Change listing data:
______________________________
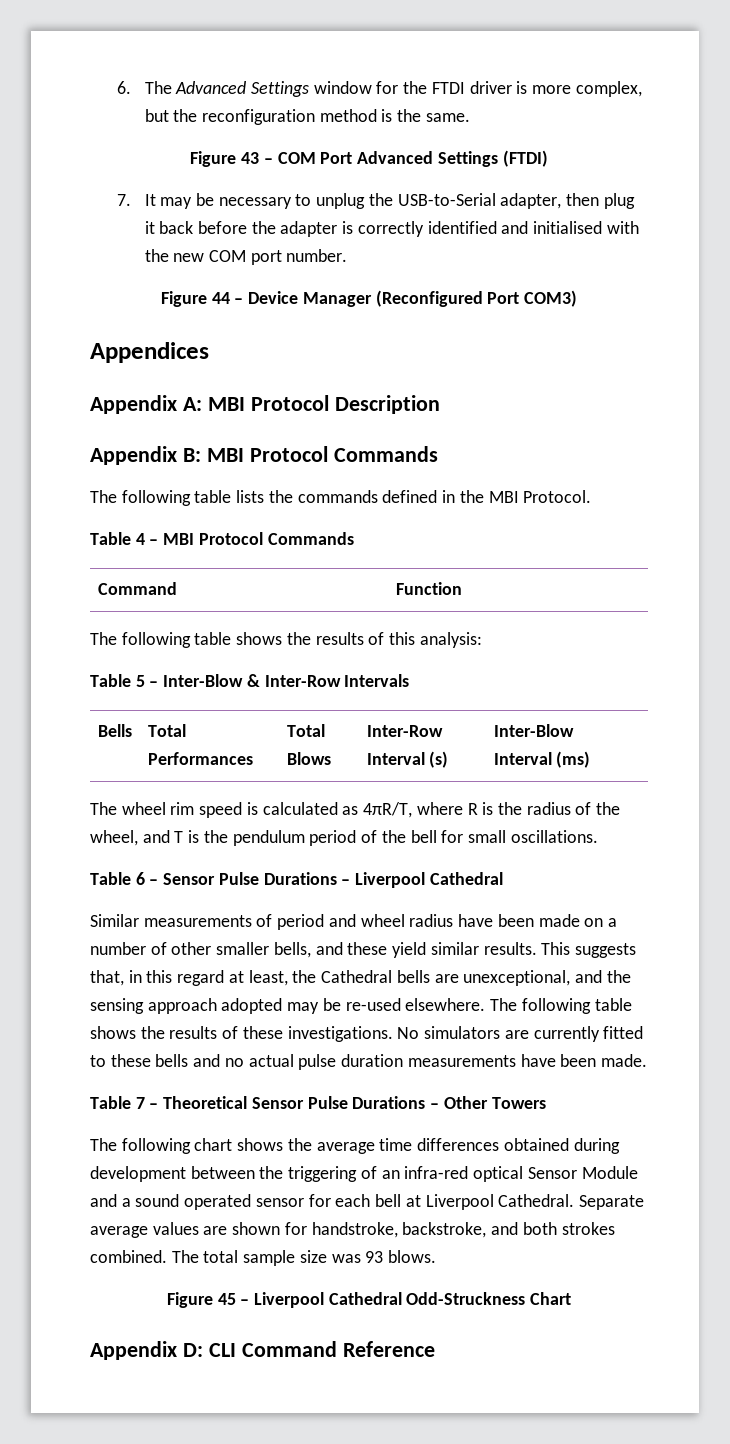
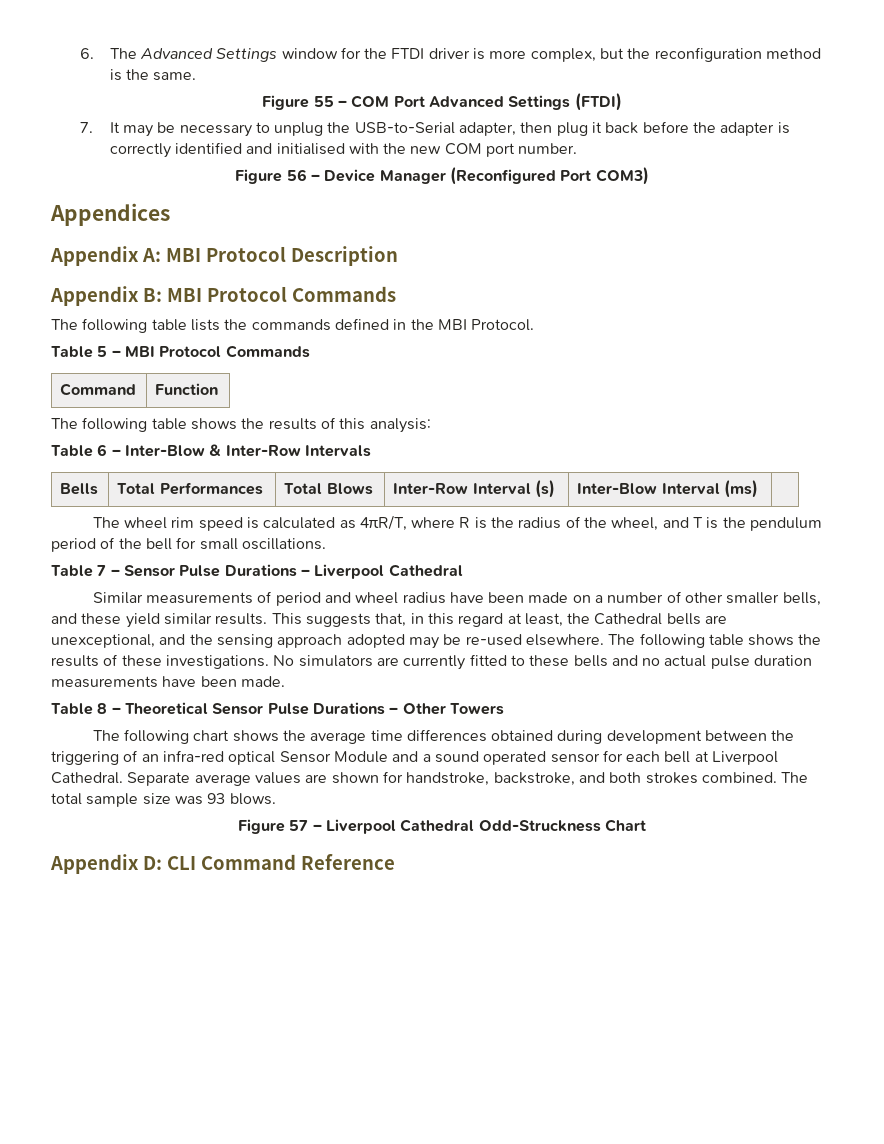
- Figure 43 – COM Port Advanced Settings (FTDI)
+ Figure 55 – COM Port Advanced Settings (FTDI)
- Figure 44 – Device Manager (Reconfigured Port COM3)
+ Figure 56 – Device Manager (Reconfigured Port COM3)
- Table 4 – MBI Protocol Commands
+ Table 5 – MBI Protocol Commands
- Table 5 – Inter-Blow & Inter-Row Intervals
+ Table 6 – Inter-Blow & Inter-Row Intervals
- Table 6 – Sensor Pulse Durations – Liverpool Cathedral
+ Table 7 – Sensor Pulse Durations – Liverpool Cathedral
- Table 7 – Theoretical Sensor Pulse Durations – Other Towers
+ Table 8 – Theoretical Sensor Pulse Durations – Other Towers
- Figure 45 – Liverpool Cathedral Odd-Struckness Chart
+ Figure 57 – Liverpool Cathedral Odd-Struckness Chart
______________________________
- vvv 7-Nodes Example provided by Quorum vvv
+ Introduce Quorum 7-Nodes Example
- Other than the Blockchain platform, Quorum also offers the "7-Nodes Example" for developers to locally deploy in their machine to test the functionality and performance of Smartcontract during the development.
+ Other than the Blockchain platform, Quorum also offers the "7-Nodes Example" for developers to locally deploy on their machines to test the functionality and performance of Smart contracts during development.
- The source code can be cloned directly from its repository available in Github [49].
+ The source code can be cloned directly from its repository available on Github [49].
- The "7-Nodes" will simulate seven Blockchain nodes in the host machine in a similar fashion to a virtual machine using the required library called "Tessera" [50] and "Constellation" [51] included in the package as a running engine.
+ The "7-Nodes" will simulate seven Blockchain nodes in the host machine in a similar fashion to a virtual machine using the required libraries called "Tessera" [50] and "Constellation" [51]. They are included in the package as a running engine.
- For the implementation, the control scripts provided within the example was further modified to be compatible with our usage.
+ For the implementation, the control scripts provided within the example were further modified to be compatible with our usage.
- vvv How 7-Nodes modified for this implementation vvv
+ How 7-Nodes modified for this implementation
______________________________
Description of the task: All lines above from the line with "- Table 6 –" through the line with "57 – Liverpool Cathedral Odd-Struckness Chart", both included, are to be set down exactly, with nothing else.

Written answer:
- Table 6 – Sensor Pulse Durations – Liverpool Cathedral
+ Table 7 – Sensor Pulse Durations – Liverpool Cathedral
- Table 7 – Theoretical Sensor Pulse Durations – Other Towers
+ Table 8 – Theoretical Sensor Pulse Durations – Other Towers
- Figure 45 – Liverpool Cathedral Odd-Struckness Chart
+ Figure 57 – Liverpool Cathedral Odd-Struckness Chart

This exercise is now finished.